▸ **Brief**: Word for word, restate the lines that run from the line containing "position: absolute; left: 9px;" to the last line of the records below.

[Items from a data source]
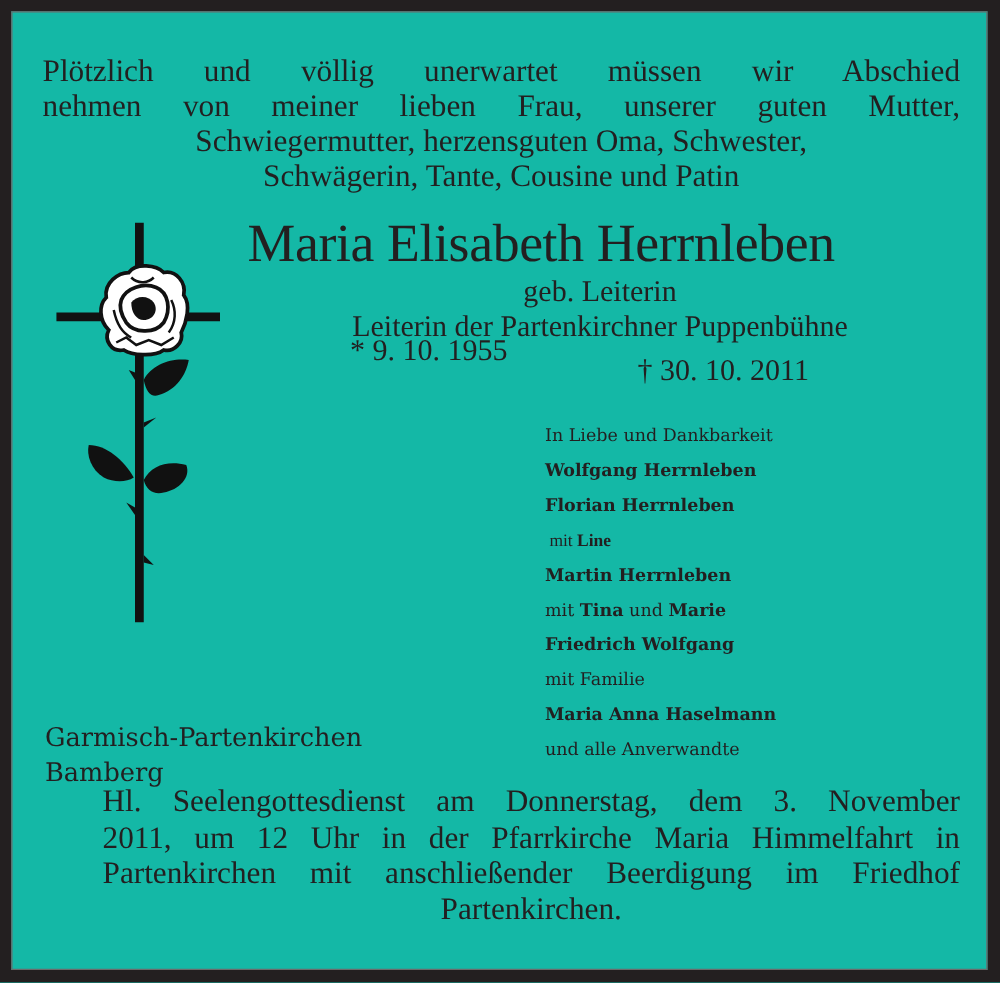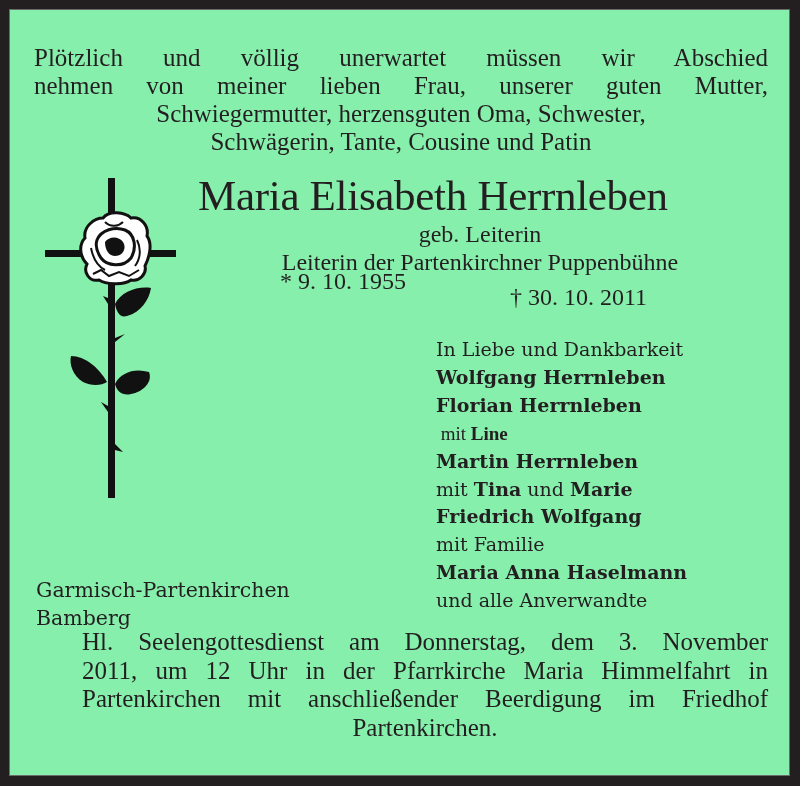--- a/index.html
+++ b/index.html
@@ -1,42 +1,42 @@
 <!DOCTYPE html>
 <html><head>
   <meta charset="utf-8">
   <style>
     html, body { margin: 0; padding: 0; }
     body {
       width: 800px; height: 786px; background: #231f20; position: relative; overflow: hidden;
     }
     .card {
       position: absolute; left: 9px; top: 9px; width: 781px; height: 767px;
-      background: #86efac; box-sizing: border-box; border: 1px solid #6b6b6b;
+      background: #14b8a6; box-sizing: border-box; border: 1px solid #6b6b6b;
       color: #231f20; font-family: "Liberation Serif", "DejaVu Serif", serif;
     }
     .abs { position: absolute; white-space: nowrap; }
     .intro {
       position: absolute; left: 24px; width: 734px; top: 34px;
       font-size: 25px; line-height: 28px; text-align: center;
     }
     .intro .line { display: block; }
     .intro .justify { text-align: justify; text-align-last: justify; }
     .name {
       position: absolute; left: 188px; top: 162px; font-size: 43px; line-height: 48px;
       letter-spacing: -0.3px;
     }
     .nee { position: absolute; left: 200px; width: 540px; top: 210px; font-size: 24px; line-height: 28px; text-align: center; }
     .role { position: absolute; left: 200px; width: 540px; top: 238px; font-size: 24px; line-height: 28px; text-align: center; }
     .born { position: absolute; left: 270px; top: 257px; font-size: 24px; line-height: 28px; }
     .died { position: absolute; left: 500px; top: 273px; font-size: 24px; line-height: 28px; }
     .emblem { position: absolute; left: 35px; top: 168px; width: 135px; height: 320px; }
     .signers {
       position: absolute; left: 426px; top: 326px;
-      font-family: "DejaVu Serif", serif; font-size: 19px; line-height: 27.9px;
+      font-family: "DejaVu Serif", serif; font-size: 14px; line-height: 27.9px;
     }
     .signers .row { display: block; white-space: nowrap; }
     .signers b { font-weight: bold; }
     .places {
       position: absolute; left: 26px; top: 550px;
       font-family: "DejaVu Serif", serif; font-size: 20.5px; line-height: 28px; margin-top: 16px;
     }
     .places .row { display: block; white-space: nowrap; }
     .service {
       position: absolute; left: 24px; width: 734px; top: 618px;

▸ **Exercise result**:
       position: absolute; left: 9px; top: 9px; width: 781px; height: 767px;
-      background: #86efac; box-sizing: border-box; border: 1px solid #6b6b6b;
+      background: #14b8a6; box-sizing: border-box; border: 1px solid #6b6b6b;
       color: #231f20; font-family: "Liberation Serif", "DejaVu Serif", serif;
     }
     .abs { position: absolute; white-space: nowrap; }
     .intro {
       position: absolute; left: 24px; width: 734px; top: 34px;
       font-size: 25px; line-height: 28px; text-align: center;
     }
     .intro .line { display: block; }
     .intro .justify { text-align: justify; text-align-last: justify; }
     .name {
       position: absolute; left: 188px; top: 162px; font-size: 43px; line-height: 48px;
       letter-spacing: -0.3px;
     }
     .nee { position: absolute; left: 200px; width: 540px; top: 210px; font-size: 24px; line-height: 28px; text-align: center; }
     .role { position: absolute; left: 200px; width: 540px; top: 238px; font-size: 24px; line-height: 28px; text-align: center; }
     .born { position: absolute; left: 270px; top: 257px; font-size: 24px; line-height: 28px; }
     .died { position: absolute; left: 500px; top: 273px; font-size: 24px; line-height: 28px; }
     .emblem { position: absolute; left: 35px; top: 168px; width: 135px; height: 320px; }
     .signers {
       position: absolute; left: 426px; top: 326px;
-      font-family: "DejaVu Serif", serif; font-size: 19px; line-height: 27.9px;
+      font-family: "DejaVu Serif", serif; font-size: 14px; line-height: 27.9px;
     }
     .signers .row { display: block; white-space: nowrap; }
     .signers b { font-weight: bold; }
     .places {
       position: absolute; left: 26px; top: 550px;
       font-family: "DejaVu Serif", serif; font-size: 20.5px; line-height: 28px; margin-top: 16px;
     }
     .places .row { display: block; white-space: nowrap; }
     .service {
       position: absolute; left: 24px; width: 734px; top: 618px;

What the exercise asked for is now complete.